What is needed
Every line in the data below that holds "EVENTMSGTYPE" should be found and copied.

--- Entries provided ---

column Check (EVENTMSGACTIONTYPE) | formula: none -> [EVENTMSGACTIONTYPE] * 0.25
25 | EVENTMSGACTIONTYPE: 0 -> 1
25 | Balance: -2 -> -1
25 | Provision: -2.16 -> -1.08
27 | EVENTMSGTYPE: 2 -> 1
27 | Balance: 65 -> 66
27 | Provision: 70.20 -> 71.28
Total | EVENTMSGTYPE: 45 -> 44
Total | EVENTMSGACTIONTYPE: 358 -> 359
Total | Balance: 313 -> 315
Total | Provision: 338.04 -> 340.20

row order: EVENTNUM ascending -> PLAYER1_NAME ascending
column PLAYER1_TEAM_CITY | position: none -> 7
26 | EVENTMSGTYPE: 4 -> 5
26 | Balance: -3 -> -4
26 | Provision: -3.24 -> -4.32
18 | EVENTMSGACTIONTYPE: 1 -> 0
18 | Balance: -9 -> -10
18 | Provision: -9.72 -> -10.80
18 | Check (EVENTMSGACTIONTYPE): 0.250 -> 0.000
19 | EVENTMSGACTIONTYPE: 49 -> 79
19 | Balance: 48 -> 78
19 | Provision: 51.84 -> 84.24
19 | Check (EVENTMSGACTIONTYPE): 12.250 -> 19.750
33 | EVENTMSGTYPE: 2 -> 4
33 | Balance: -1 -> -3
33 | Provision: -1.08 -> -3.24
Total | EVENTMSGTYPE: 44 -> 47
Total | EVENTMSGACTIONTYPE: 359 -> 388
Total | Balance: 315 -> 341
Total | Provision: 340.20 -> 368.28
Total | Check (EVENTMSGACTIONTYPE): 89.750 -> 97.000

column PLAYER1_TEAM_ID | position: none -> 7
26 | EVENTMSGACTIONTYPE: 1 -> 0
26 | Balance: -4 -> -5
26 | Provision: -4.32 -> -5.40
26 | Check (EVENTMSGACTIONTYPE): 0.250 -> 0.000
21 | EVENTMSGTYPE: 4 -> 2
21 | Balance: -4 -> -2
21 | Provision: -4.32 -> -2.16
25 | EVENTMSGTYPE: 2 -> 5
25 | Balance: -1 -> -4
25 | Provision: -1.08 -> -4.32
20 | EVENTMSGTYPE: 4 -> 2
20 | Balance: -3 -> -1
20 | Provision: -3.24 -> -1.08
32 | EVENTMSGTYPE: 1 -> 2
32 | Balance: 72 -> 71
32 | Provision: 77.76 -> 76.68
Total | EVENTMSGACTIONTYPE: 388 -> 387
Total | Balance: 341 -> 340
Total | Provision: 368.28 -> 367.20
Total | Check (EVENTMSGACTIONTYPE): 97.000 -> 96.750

---
--- Entries provided ---

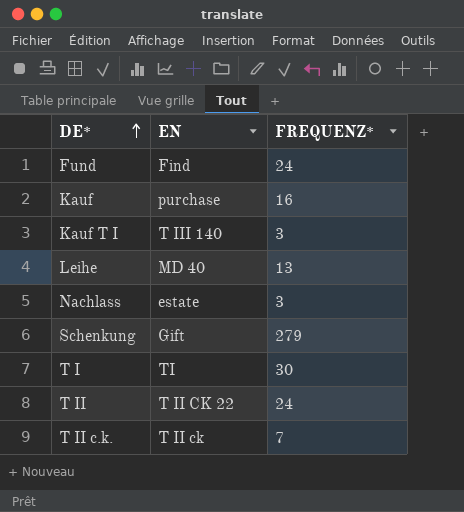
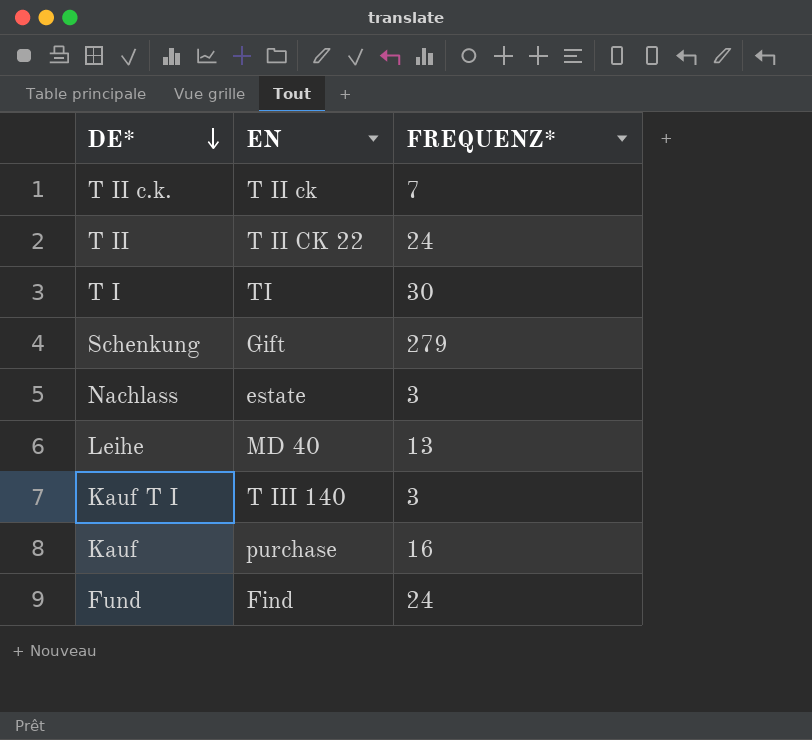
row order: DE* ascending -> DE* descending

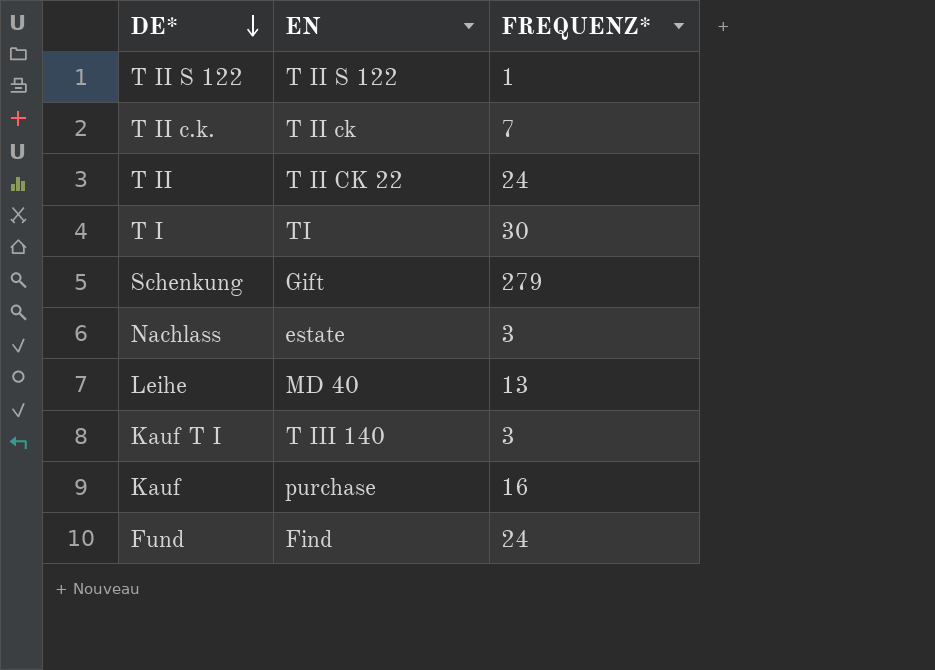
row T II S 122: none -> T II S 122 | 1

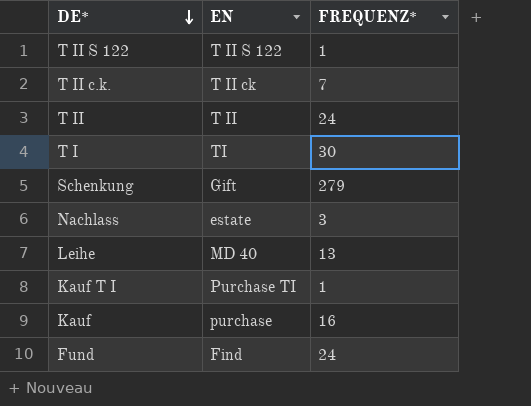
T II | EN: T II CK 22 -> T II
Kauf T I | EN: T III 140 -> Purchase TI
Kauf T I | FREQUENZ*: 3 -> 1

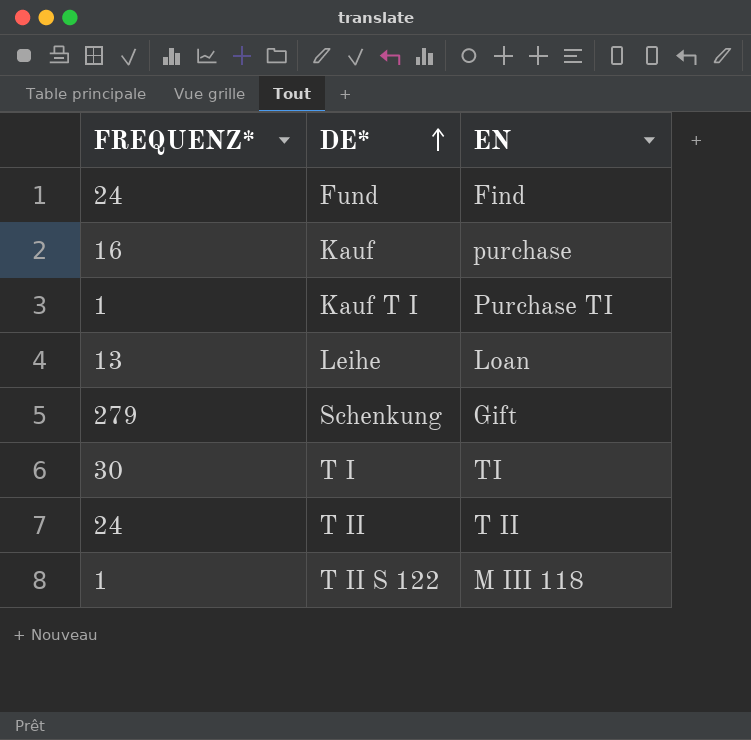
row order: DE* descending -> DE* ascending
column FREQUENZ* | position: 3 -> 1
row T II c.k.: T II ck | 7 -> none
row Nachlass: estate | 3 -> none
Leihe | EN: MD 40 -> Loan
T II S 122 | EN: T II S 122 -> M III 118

---

Answer for the task
27 | EVENTMSGTYPE: 2 -> 1
Total | EVENTMSGTYPE: 45 -> 44
26 | EVENTMSGTYPE: 4 -> 5
33 | EVENTMSGTYPE: 2 -> 4
Total | EVENTMSGTYPE: 44 -> 47
21 | EVENTMSGTYPE: 4 -> 2
25 | EVENTMSGTYPE: 2 -> 5
20 | EVENTMSGTYPE: 4 -> 2
32 | EVENTMSGTYPE: 1 -> 2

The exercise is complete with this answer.